ResNet–U-Net Based Convolutional Neural Network for Detecting Deforestation Caused by Oil Palm Plantation Expansion Using Satellite Imagery

ResNet–U-Net Based Convolutional Neural Network for Detecting Deforestation Caused by Oil Palm Plantation Expansion Using Satellite Imagery

 

Muh. Yamin1

¹Department of Informatics Engineering, Faculty of Engineering, Halu Oleo University, Kendari, Indonesia

Corresponding author:

Muh Yamin

Email: muh_yamin@uho.ac.id

 

 

Abstract

Deforestation caused by oil palm plantation expansion has become one of the most significant environmental issues in tropical countries, particularly Indonesia. Continuous land conversion threatens biodiversity, accelerates carbon emissions, and reduces forest ecosystem sustainability. Conventional monitoring methods are often constrained by limited spatial coverage, high operational costs, and time-consuming field surveys. This study proposes a deep learning framework that integrates ResNet-50 and U-Net architectures within a Convolutional Neural Network (CNN) for semantic segmentation of satellite imagery to detect deforestation caused by oil palm expansion.
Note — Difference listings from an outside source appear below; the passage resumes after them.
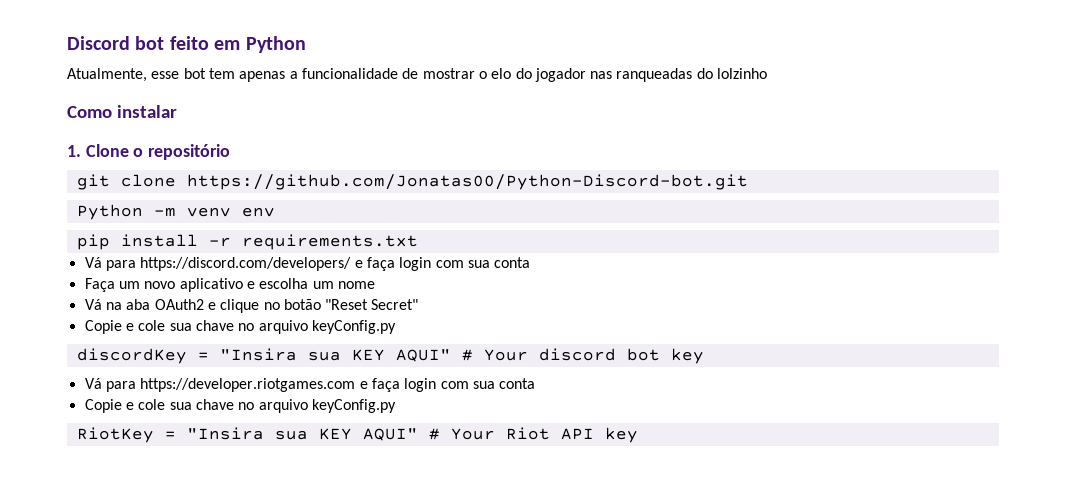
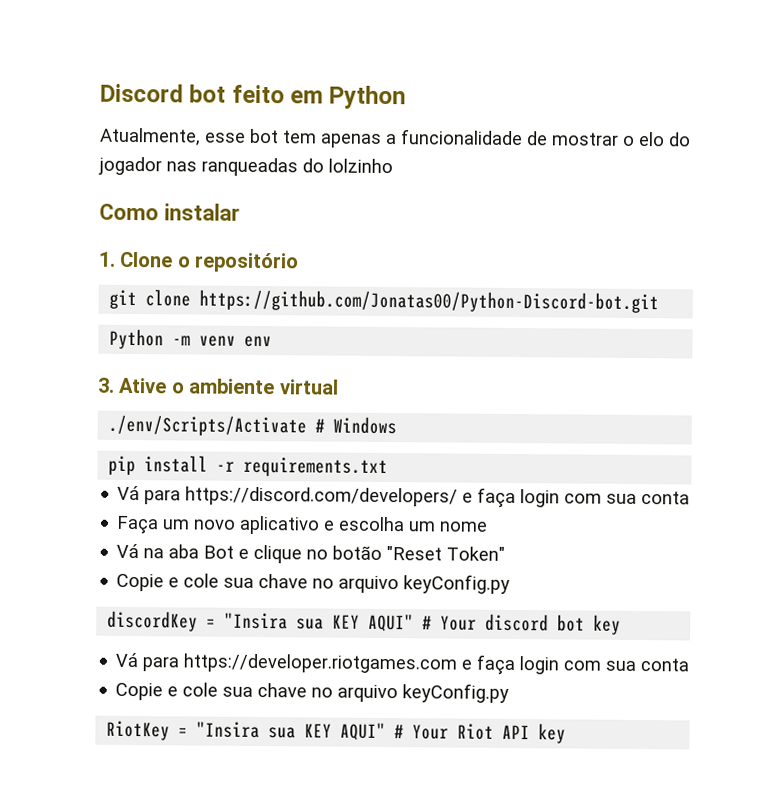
+ 3. Ative o ambiente virtual
+ ./env/Scripts/Activate # Windows
- Vá na aba OAuth2 e clique no botão "Reset Secret"
+ Vá na aba Bot e clique no botão "Reset Token"

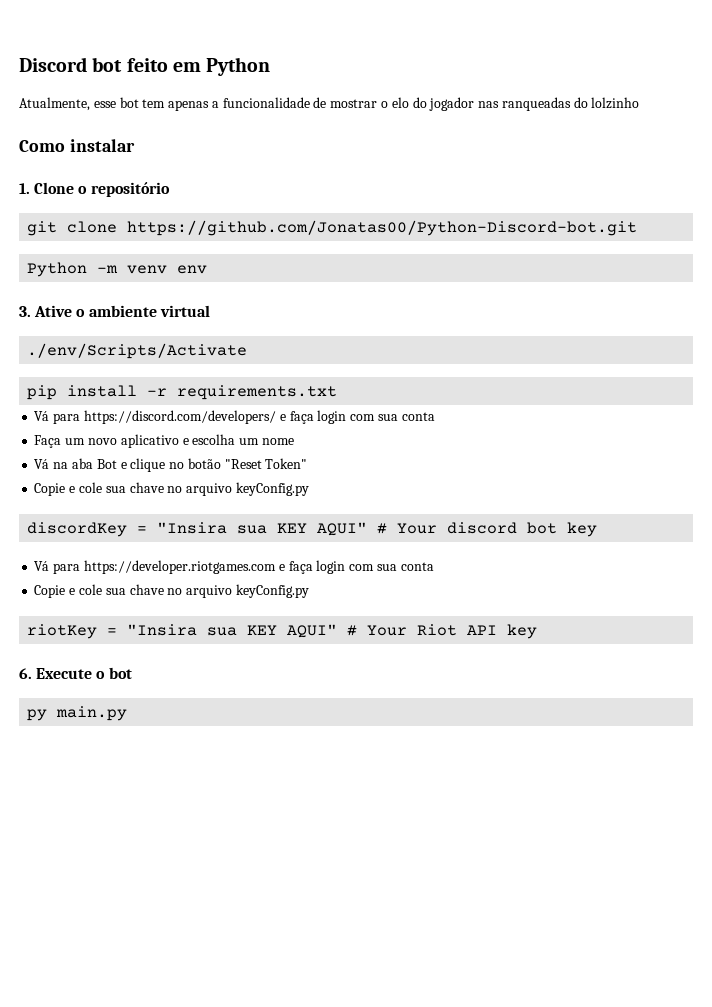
- ./env/Scripts/Activate # Windows
+ ./env/Scripts/Activate
- RiotKey = "Insira sua KEY AQUI" # Your Riot API key
+ riotKey = "Insira sua KEY AQUI" # Your Riot API key
+ 6. Execute o bot
+ py main.py

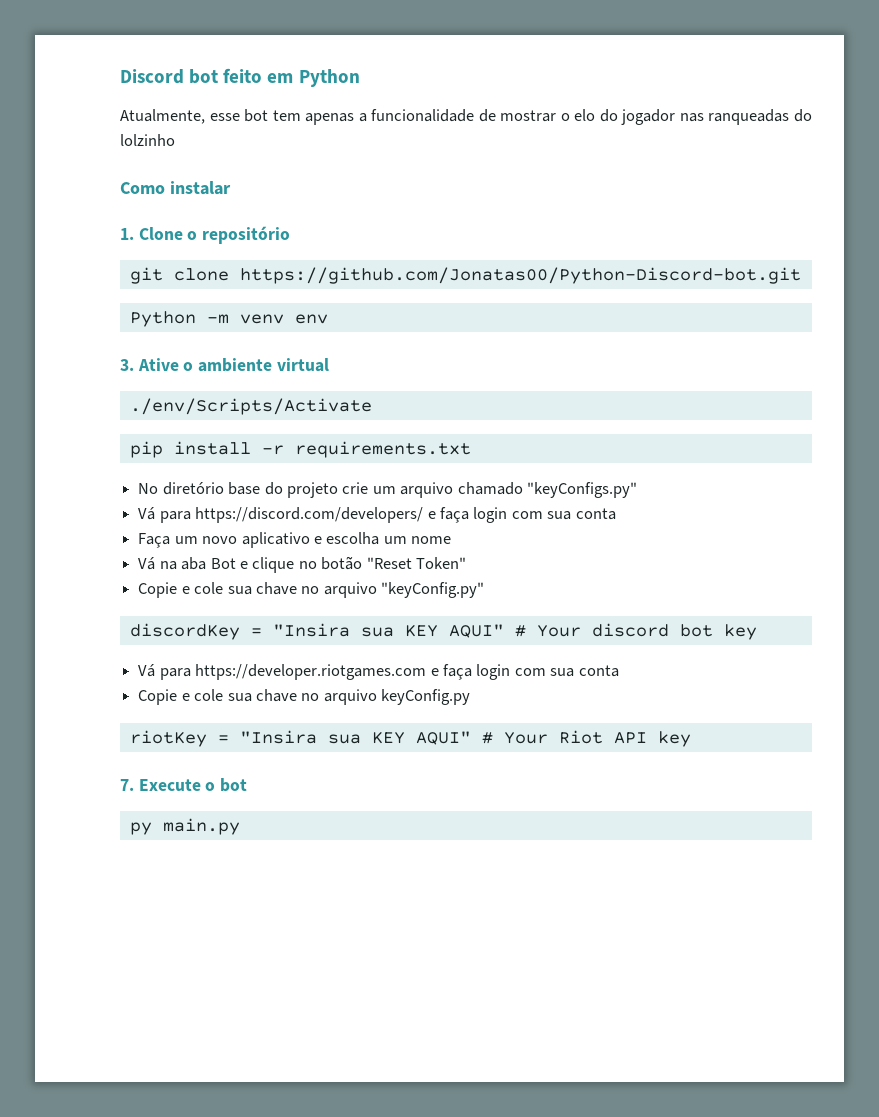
+ No diretório base do projeto crie um arquivo chamado "keyConfigs.py"
  Vá na aba Bot e clique no botão "Reset Token"
- Copie e cole sua chave no arquivo keyConfig.py
+ Copie e cole sua chave no arquivo "keyConfig.py"
- 6. Execute o bot
+ 7. Execute o bot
The proposed framework employs ResNet-50 as the encoder for extracting high-level spatial features, while U-Net performs pixel-level segmentation through an encoder-decoder architecture with skip connections. Satellite images were preprocessed through annotation, normalization, augmentation, and dataset partitioning before model training. Performance evaluation was conducted using Precision, Recall, F1-score, Confusion Matrix, and Mean Intersection over Union (mIoU). Experimental results demonstrate that the proposed model achieved an average F1-score of 0.8221 and an mIoU of 0.6894. The oil palm plantation class produced the highest segmentation accuracy among all land-cover classes. These findings indicate that integrating ResNet-50 and U-Net significantly improves semantic segmentation performance for deforestation monitoring using satellite imagery. The proposed framework can support environmental agencies and policymakers by providing accurate, automated, and scalable land-cover monitoring for sustainable forest management.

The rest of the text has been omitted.